### What you are asked to do
Transcribe only the lines of the listing below from the one holding "[75,323,132,338] Сещаш ->" through the one holding "[695,440,770,449] помогне. ->", inclusive, without any change.

### Material to process
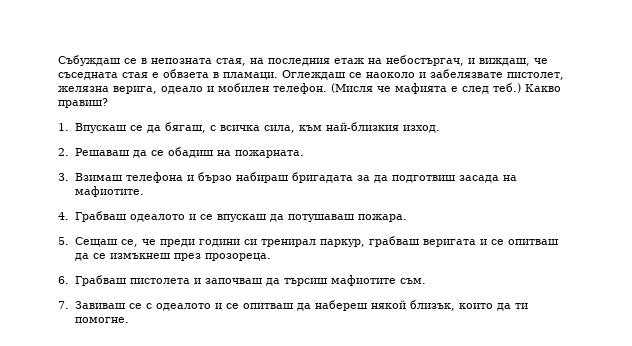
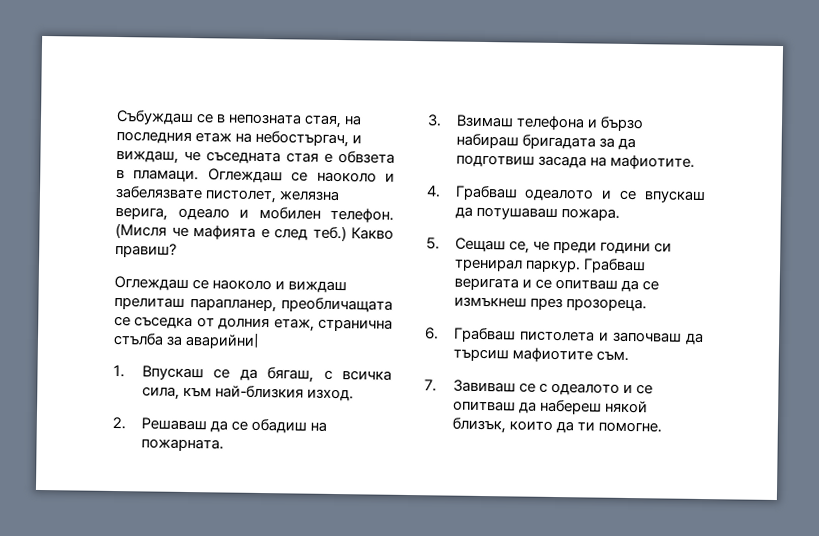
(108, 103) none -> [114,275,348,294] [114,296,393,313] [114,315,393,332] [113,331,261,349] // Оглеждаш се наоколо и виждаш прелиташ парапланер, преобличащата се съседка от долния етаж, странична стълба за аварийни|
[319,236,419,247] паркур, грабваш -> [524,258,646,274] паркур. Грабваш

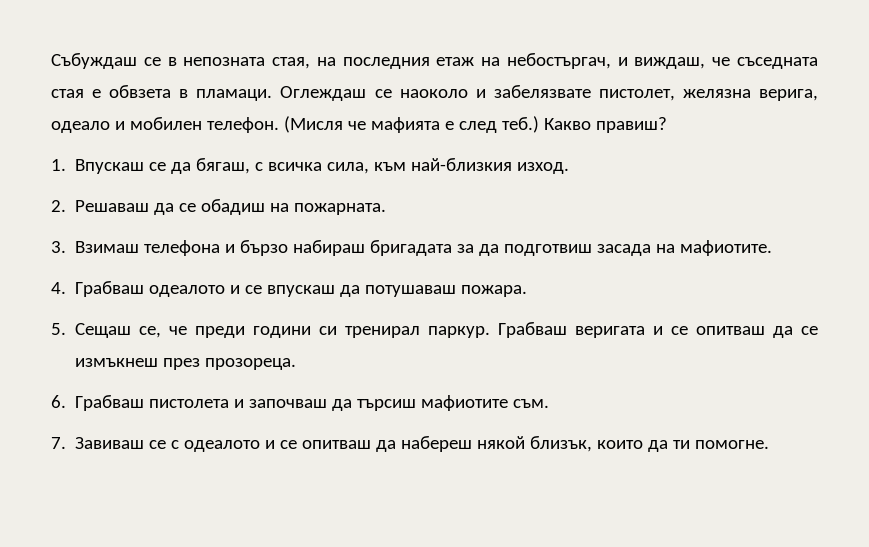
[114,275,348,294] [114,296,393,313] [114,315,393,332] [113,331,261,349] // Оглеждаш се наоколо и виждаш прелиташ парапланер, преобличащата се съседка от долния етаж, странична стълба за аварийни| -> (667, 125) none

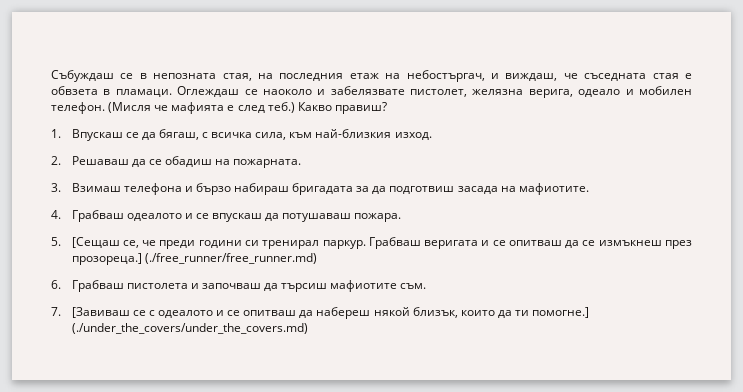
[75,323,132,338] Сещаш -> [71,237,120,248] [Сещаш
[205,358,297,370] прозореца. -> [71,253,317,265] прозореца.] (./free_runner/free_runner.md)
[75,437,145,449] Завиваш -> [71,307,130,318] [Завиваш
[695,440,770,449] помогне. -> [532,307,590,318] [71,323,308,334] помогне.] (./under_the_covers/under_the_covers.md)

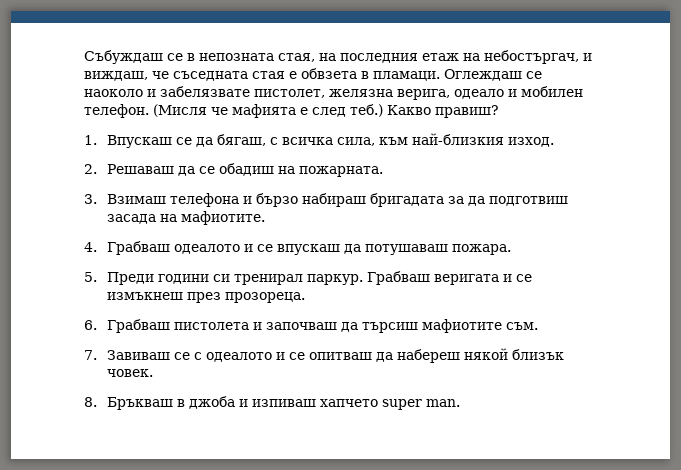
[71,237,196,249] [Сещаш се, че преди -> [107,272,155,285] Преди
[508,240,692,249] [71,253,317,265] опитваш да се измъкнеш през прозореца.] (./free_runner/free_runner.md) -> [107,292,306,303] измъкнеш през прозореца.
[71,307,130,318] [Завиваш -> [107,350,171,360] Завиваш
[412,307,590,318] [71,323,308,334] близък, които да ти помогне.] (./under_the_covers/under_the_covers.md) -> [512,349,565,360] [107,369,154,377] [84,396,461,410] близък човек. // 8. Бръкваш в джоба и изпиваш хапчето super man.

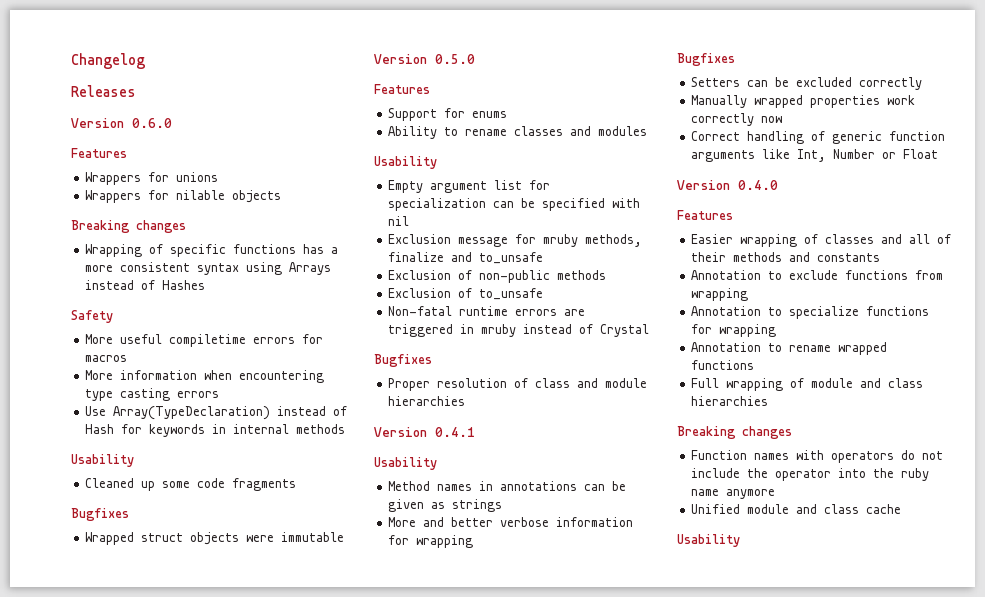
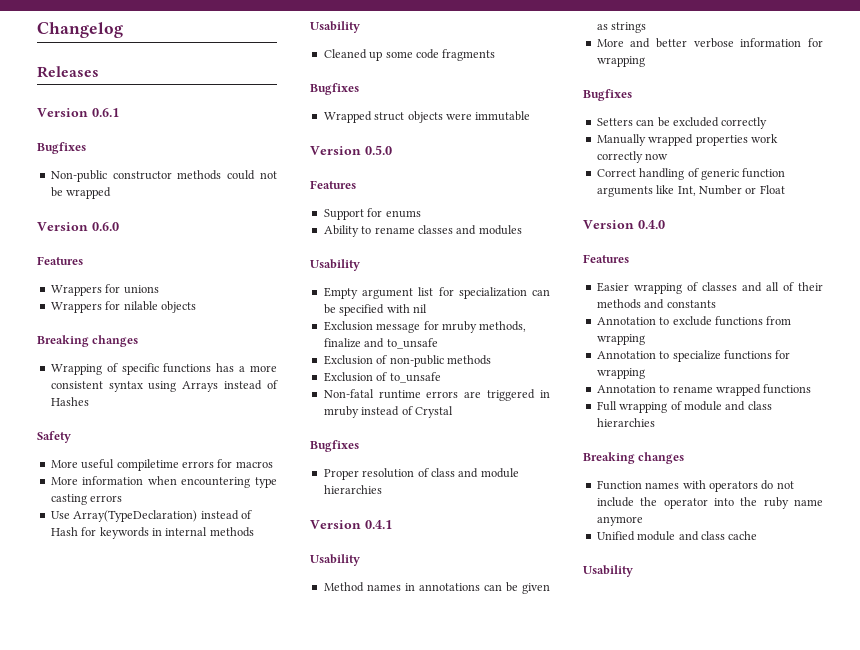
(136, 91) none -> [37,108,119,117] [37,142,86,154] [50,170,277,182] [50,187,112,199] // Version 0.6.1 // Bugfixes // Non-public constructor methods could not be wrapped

### Response area
[75,323,132,338] Сещаш -> [71,237,120,248] [Сещаш
[205,358,297,370] прозореца. -> [71,253,317,265] прозореца.] (./free_runner/free_runner.md)
[75,437,145,449] Завиваш -> [71,307,130,318] [Завиваш
[695,440,770,449] помогне. -> [532,307,590,318] [71,323,308,334] помогне.] (./under_the_covers/under_the_covers.md)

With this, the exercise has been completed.